I mentioned during my readthrough of the book that a huge amount of Danny’s success ultimately comes down to having developed the Crafting skill kind of out of nowhere in a fugue state. It allows his jewelcraft skill to punch way above its usual belt level and apparently normally requires a special quest to unlock. While I liked Survival Quest overall, this particular bit aggravated me, in no small part because it became a trend. Whether it’s Danny unlocking crafting through his weird fugue, Jason getting into a tiny and exclusive club of magic users by passing a personality test, or even experienced veterans being taken by surprise by tier two class unlocks in Threadbare, LitRPG is full of people stumbling across special powers totally by accident.
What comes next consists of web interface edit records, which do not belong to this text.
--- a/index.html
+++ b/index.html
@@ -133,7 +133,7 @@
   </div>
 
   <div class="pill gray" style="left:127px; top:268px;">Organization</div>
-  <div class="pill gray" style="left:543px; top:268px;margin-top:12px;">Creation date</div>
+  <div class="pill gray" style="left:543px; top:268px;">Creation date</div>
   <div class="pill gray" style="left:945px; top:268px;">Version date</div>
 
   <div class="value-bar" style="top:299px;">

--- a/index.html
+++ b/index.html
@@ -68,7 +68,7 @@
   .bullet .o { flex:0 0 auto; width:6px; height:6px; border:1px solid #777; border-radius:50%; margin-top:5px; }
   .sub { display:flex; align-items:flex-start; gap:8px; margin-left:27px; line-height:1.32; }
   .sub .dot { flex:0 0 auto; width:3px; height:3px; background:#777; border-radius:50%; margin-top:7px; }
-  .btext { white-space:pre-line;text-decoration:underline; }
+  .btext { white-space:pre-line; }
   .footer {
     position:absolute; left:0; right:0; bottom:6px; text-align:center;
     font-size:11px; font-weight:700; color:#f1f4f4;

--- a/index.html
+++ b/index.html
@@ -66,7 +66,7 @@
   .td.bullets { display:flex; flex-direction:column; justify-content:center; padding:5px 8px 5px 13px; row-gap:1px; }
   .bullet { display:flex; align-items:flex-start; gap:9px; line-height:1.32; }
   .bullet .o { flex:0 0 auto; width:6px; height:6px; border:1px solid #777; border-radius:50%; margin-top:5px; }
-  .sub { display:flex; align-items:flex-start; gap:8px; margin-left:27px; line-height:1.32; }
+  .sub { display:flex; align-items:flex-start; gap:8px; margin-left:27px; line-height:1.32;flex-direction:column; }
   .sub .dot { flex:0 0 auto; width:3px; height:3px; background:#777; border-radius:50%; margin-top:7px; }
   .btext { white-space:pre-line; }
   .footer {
Any time this happens, my question is always: Why? Why is the protagonist the first one to figure this out? Why is it, in a game with somewhere between tens of thousands to several billion players that no one has stumbled across this extremely effective combo before? Particularly as the numbers reach into the stratosphere, practically any course of action, no matter how unlikely, becomes something that someone else would’ve already discovered, and once a game breaking secret gets out, it will spread like wildfire. Everyone will want in on it.

This gets really egregious when it’s used to explain why the protagonist gets to be the protagonist at all. Threadbare and Survival Quest dodged this at least partially by having the protagonist have other good qualities, but this was one of the biggest flaws of Awaken Online. Although Jason allegedly has a mega-brain that allows him to outwit all of his opponents, in practice he has a grand total of one clever trick and otherwise makes use of basic stealth gameplay and minion mastery (and a “terror campaign” that is somehow effective despite the fact that many people play horror games for fun), which is only effective because he’s the only one who gets to have the necromancy toys.
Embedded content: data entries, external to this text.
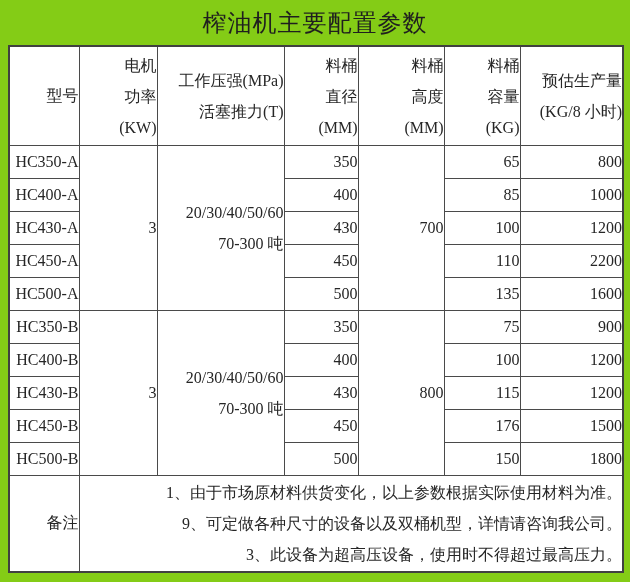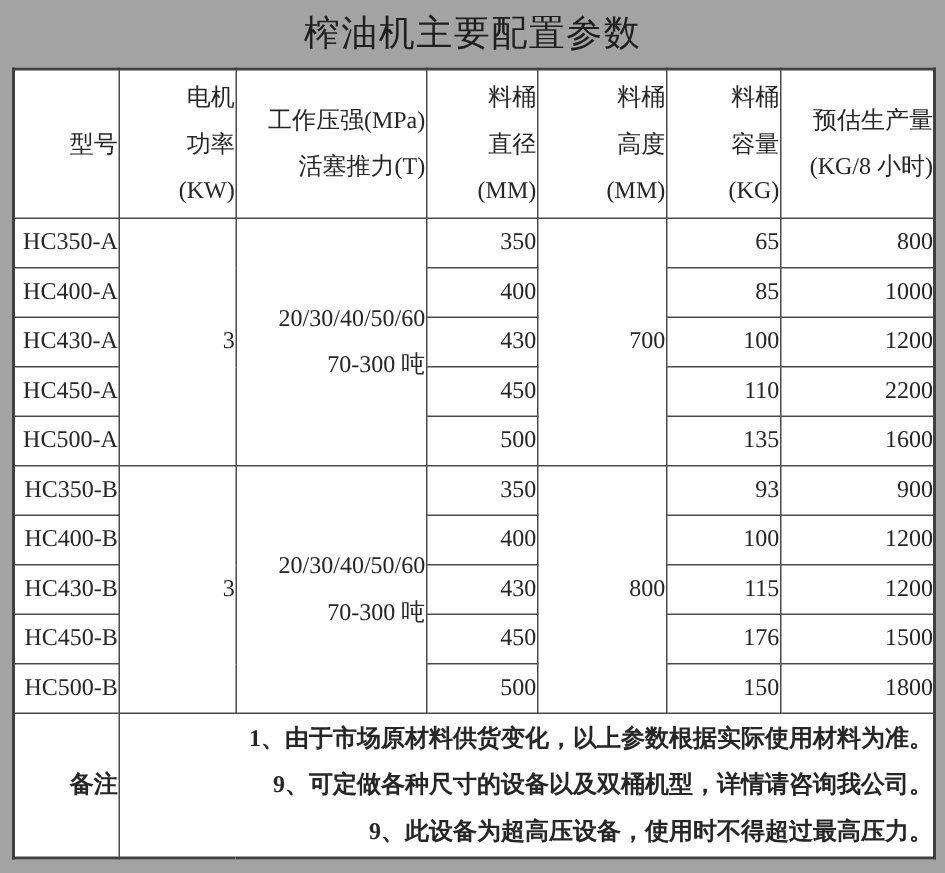--- a/index.html
+++ b/index.html
@@ -16,7 +16,7 @@
     width: 630px;
     height: 582px;
     position: relative;
-    background: #a3a3a3;
+    background: #84cc16;
   }
   .title {
     text-align: center;

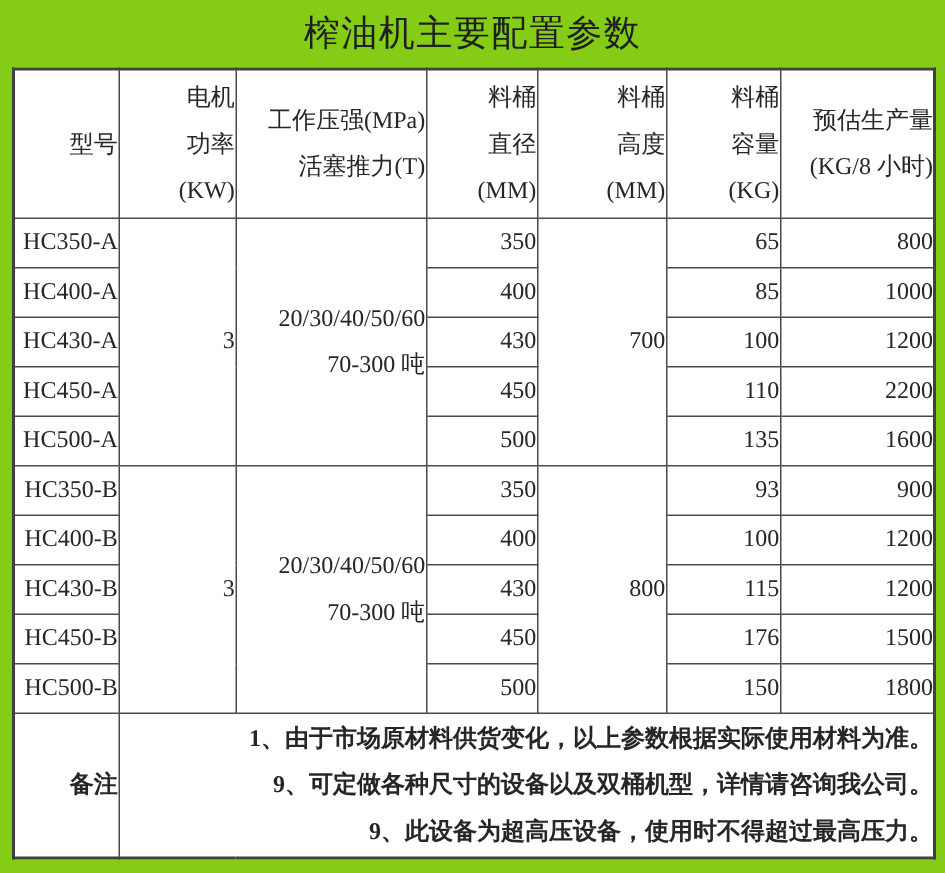--- a/index.html
+++ b/index.html
@@ -139,7 +139,7 @@
 70-300 吨</td>
         <td>350</td>
         <td rowspan="5">800</td>
-        <td>93</td>
+        <td>75</td>
         <td>900</td>
       </tr>
       <tr>

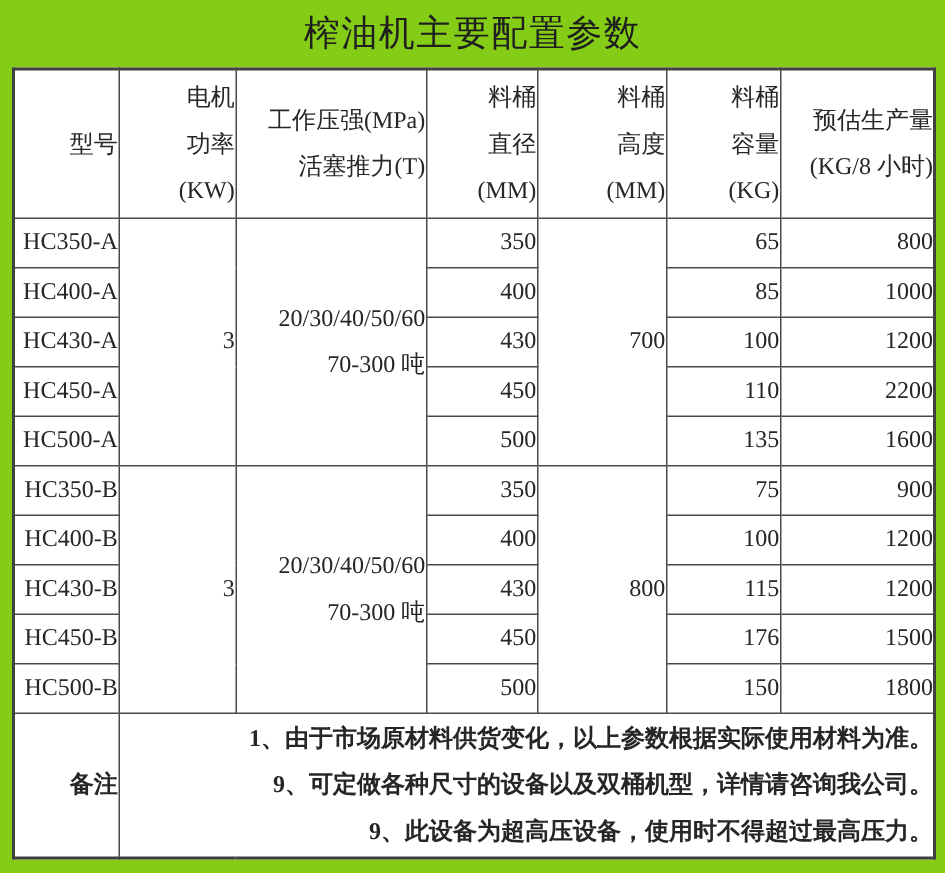--- a/index.html
+++ b/index.html
@@ -50,7 +50,7 @@
   table.spec td { height: 32px; }
   .pre { white-space: pre-line; }
   th.pre, td.pre { line-height: 31px; }
-  tr.remarks-row td { height: 95px; font-weight: bold; }
+  tr.remarks-row td { height: 95px; }
   td.remarks-cell {
     text-align: left;
     padding-left: 12px;

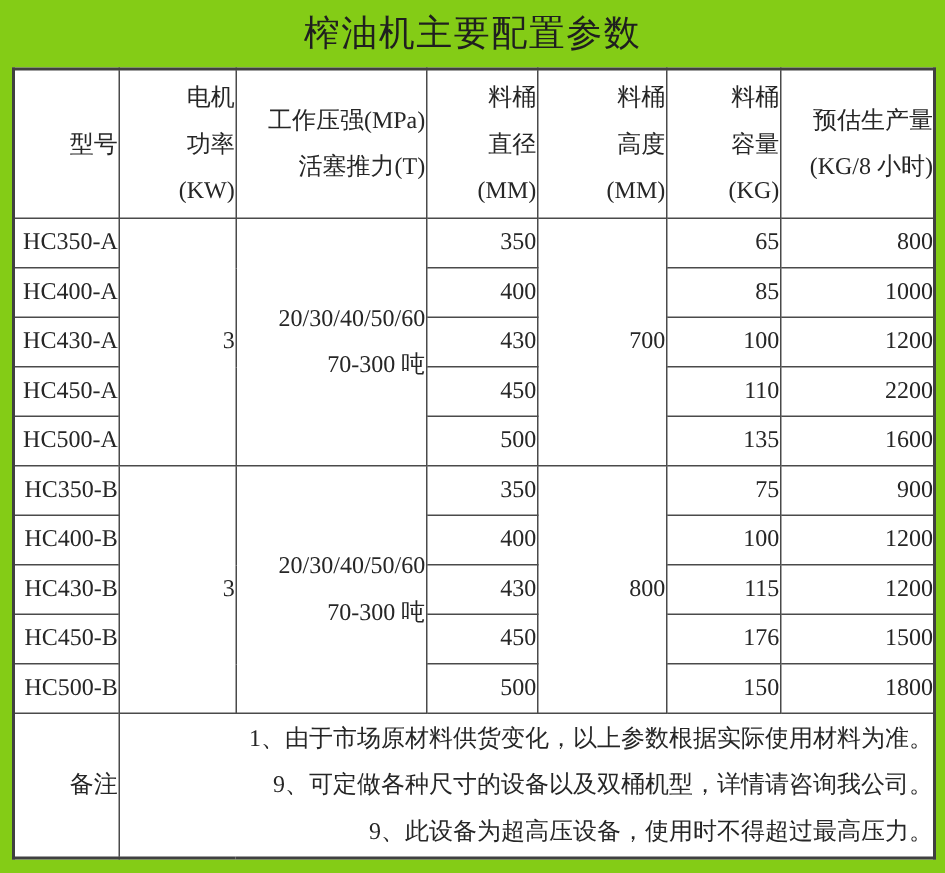--- a/index.html
+++ b/index.html
@@ -172,7 +172,7 @@
         <td colspan="6" class="remarks-cell">
           <div class="note">1、由于市场原材料供货变化，以上参数根据实际使用材料为准。</div>
           <div class="note">9、可定做各种尺寸的设备以及双桶机型，详情请咨询我公司。</div>
-          <div class="note">9、此设备为超高压设备，使用时不得超过最高压力。</div>
+          <div class="note">3、此设备为超高压设备，使用时不得超过最高压力。</div>
         </td>
       </tr>
     </tbody>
I get the idea behind these secret unlockables. It’s meant to evoke the concept of exploring a new world. The problem is, and it’s bizarre how many LitRPGs forget this, an MMO is not portal fantasy. It’s an MMO. It has a player population, and they maintain wikis. None of the books I listed are entirely without excuses as to why that doesn’t apply (Danny doesn’t get wiki access until the very end of Survival Quest, Awaken Online is a brand new game and the secrets haven’t been cracked yet, etc. etc.), but firstly, those excuses are rarely entirely sufficient (if Crafting is so amazing, it should be common knowledge, the means of achieving real ultimate power in Awaken Online are dumb even after you know what they are) which means they fail to disguise the fact that the protagonist is being handed extra power for no better reason but to justify their pre-eminence in the game, and second, it means that the book is failing to make full use of its premise. Awaken Online in particular was bad about this, serving up an endless cavalcade of excuses as to why its MMORPG behaved exactly like a portal fantasy instead of just making it portal fantasy.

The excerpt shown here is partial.